- **Work to be completed**:
Exact copy, no pictures: every line from the one that contains "html: <div> <div>Metal" through the end of the data below, and nothing else.

Code change snippets
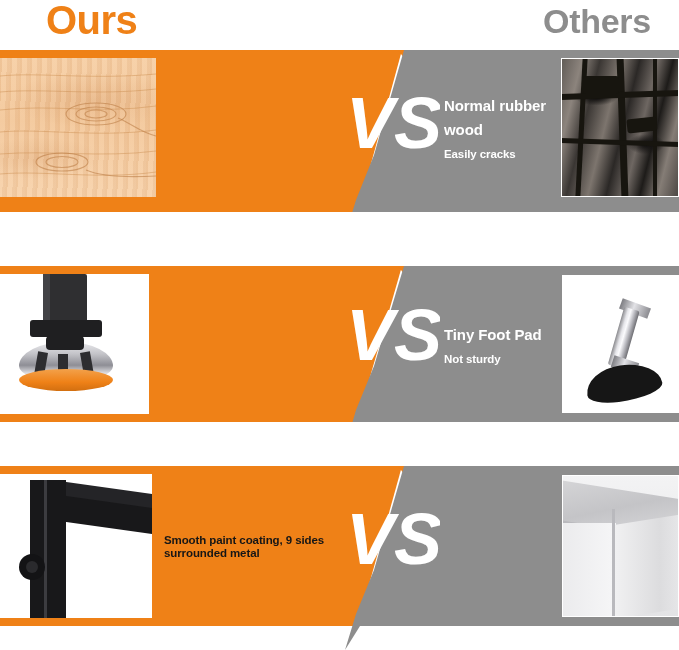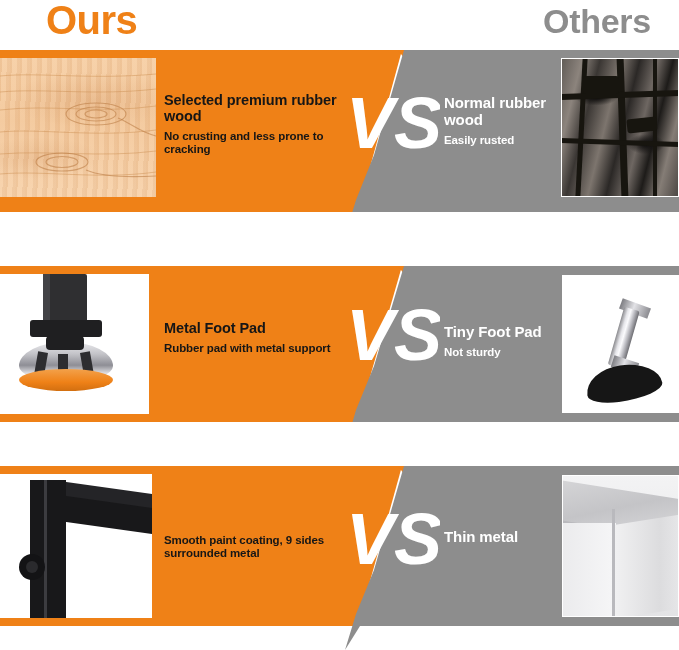"Selected premium rubber wood" div.txt { html: <div> <div>Selected premium rubber wood</div> <div>No crusting and less prone to cracking</div> </div> -> none }
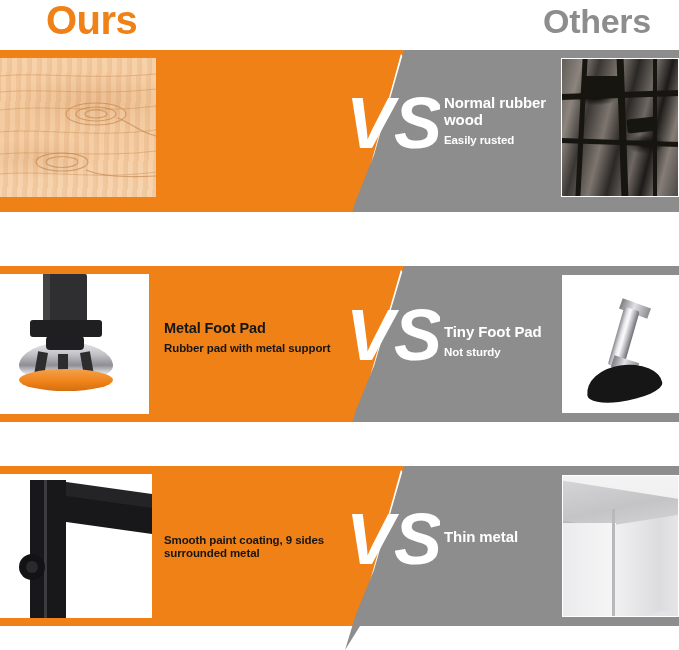"Normal rubber wood" .others-txt .t-title { line-height: 17px -> 24px }
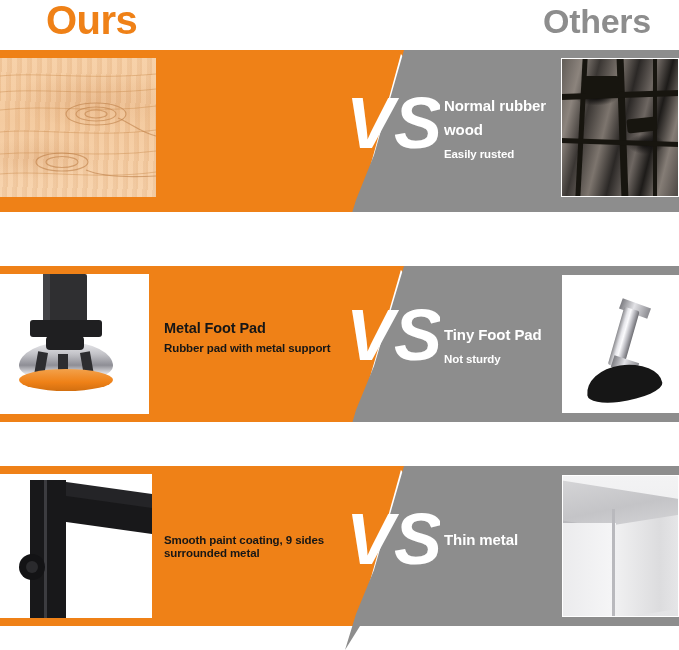"Easily rusted" div.t-sub { text: rusted -> cracks }
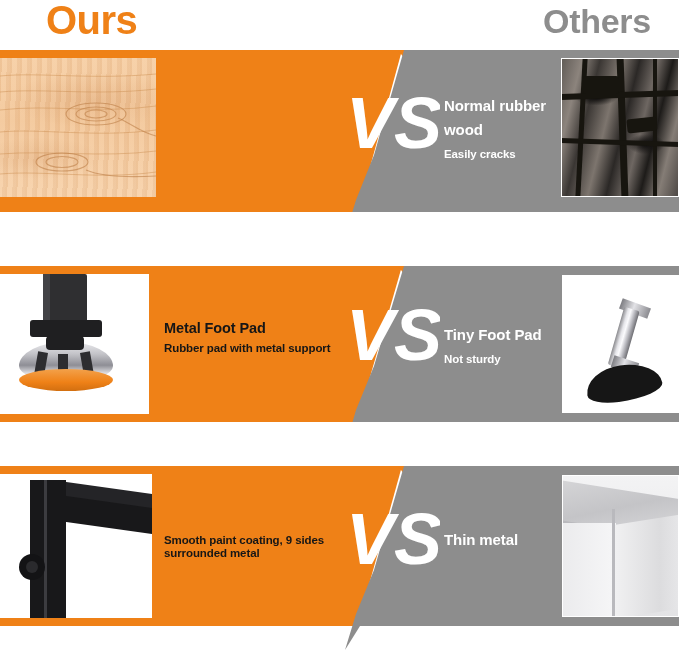"Metal Foot Pad" div.txt { html: <div> <div>Metal Foot Pad</div> <div>Rubber pad with metal support</div> </div> -> none }
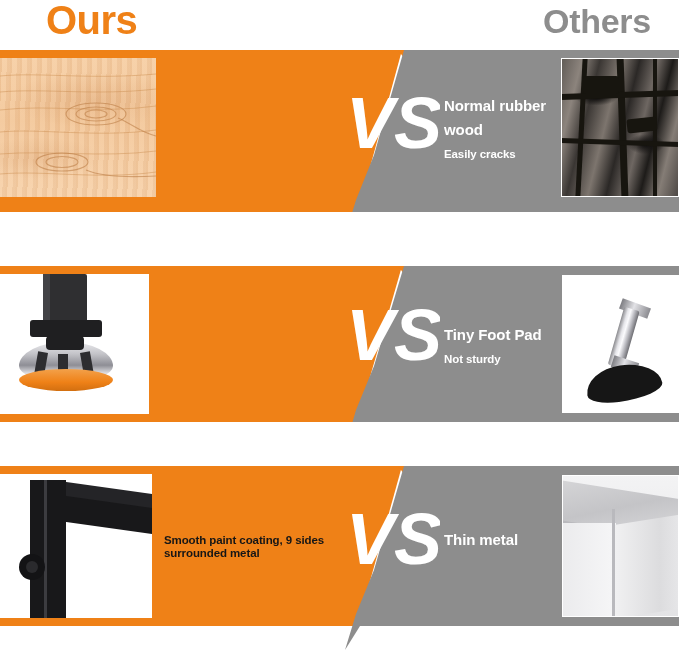"Thin metal" div.t-title { html: <div>Thin metal</div> -> none }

- **Result of this task**:
"Metal Foot Pad" div.txt { html: <div> <div>Metal Foot Pad</div> <div>Rubber pad with metal support</div> </div> -> none }
"Thin metal" div.t-title { html: <div>Thin metal</div> -> none }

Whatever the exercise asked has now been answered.